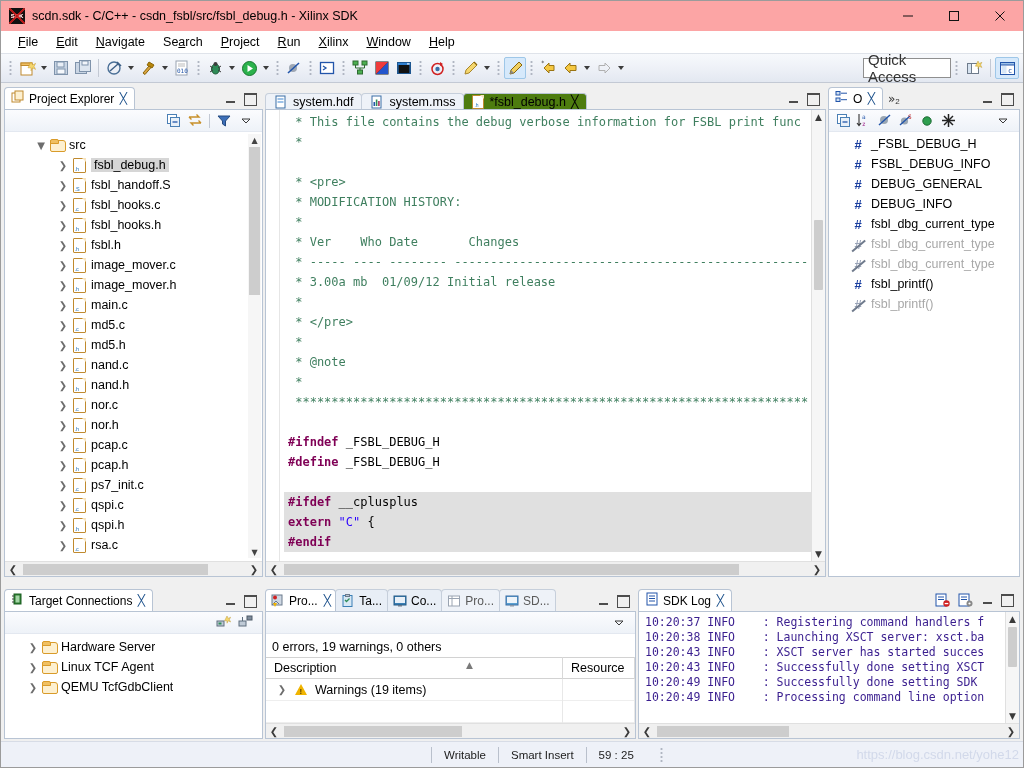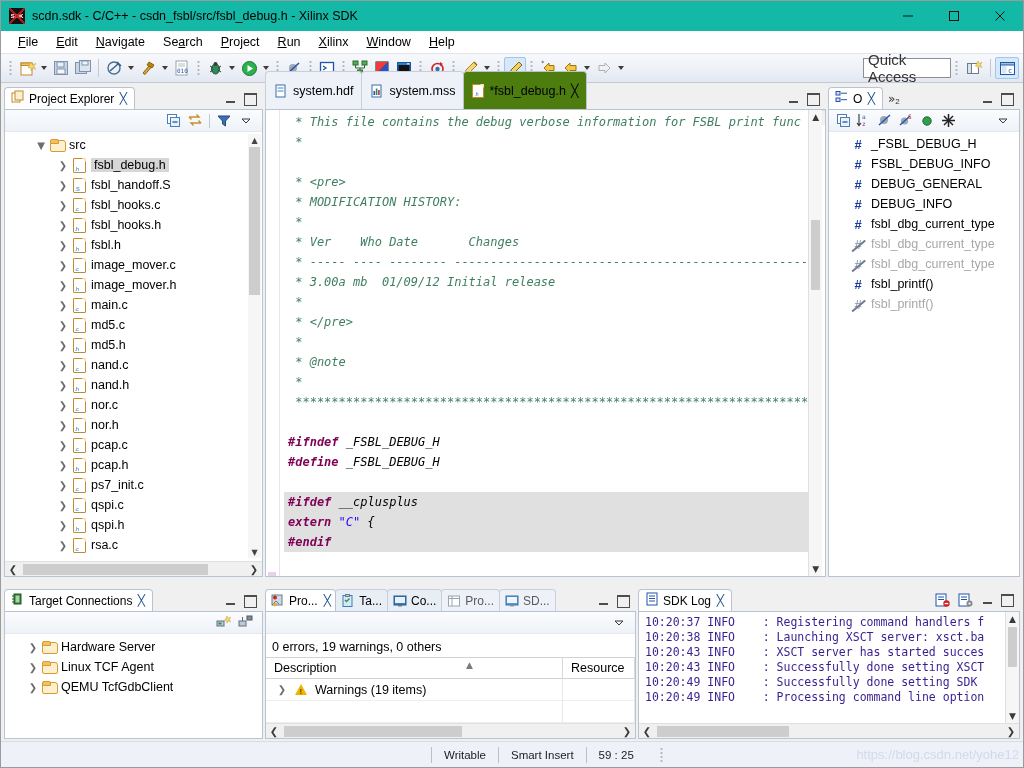--- a/index.html
+++ b/index.html
@@ -20,7 +20,7 @@
 
   
   .titlebar {
-    height: 30px; background: #14b8a6;
+    height: 30px; background: #fca5a5;
     display: flex; align-items: center;
     flex: 0 0 30px;
   }

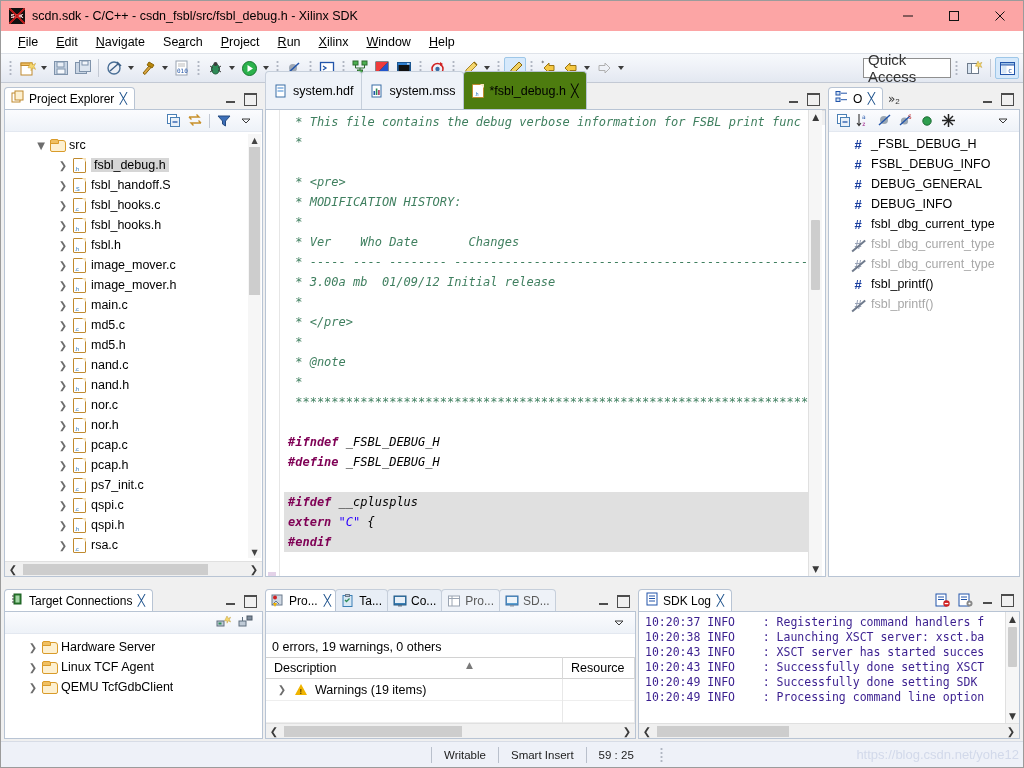--- a/index.html
+++ b/index.html
@@ -201,7 +201,7 @@
   
   .editor-part { flex: 1 1 auto; min-width: 0; display:flex; flex-direction:column; }
   .etab {
-    display:flex; align-items:center; gap:5px; height:38px; padding: 0 8px;
+    display:flex; align-items:center; gap:5px; height:16px; padding: 0 8px;
     font-size:12.5px; color:#000; white-space: nowrap;
     background: #eef2f8; border:1px solid #c6cfdb; border-bottom:none;
     border-radius:4px 4px 0 0; margin-right:-1px;

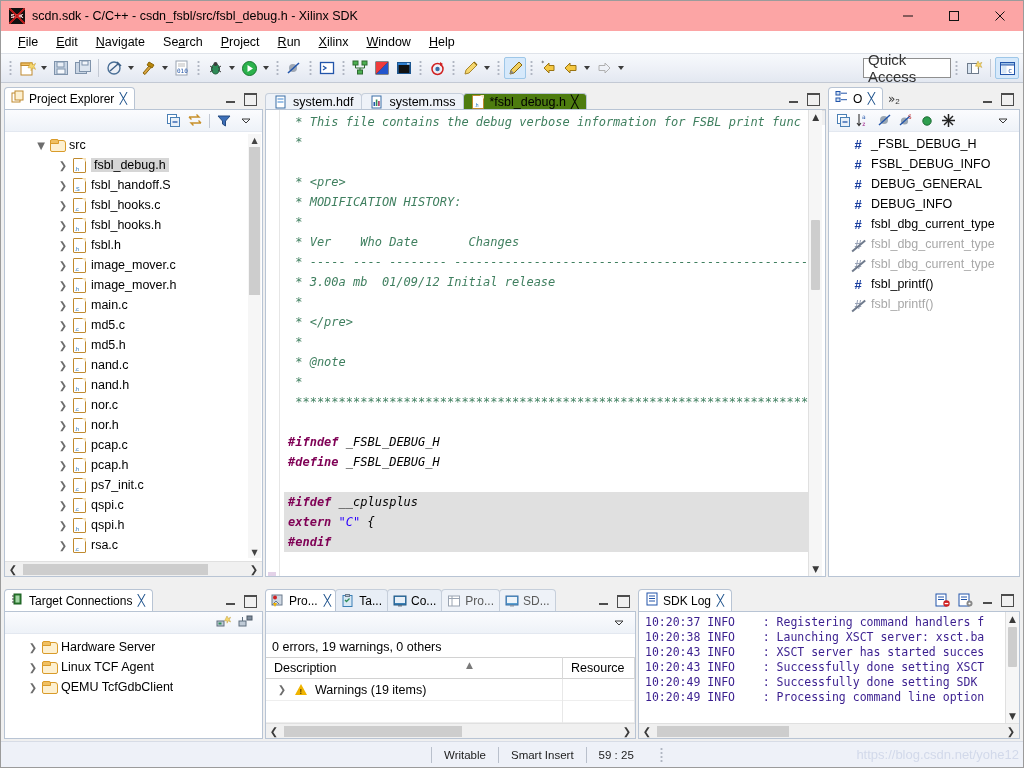--- a/index.html
+++ b/index.html
@@ -209,7 +209,7 @@
   .etab.sel { background:#4d7c0f; border-color:#b8c4d4; z-index:2;justify-content:space-between; }
   .editor-body {
     flex:1 1 auto; border:1px solid #b8c4d4; background:#fff;
-    display:flex; flex-direction:row; min-height:0; overflow:hidden;font-style:italic;
+    display:flex; flex-direction:column; min-height:0; overflow:hidden;
   }
   .editor-main { flex:1 1 auto; display:flex; min-height:0; }
   .ruler-left { width: 14px; flex:0 0 14px; background:#fff; border-right:1px solid #e6e6e6; position:relative; }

WORK INSTRUCTION
Out of the records above, pull the lines that include the word "auto".

THE ANSWER
   .editor-part { flex: 1 1 auto; min-width: 0; display:flex; flex-direction:column; }
     flex:1 1 auto; border:1px solid #b8c4d4; background:#fff;
   .editor-main { flex:1 1 auto; display:flex; min-height:0; }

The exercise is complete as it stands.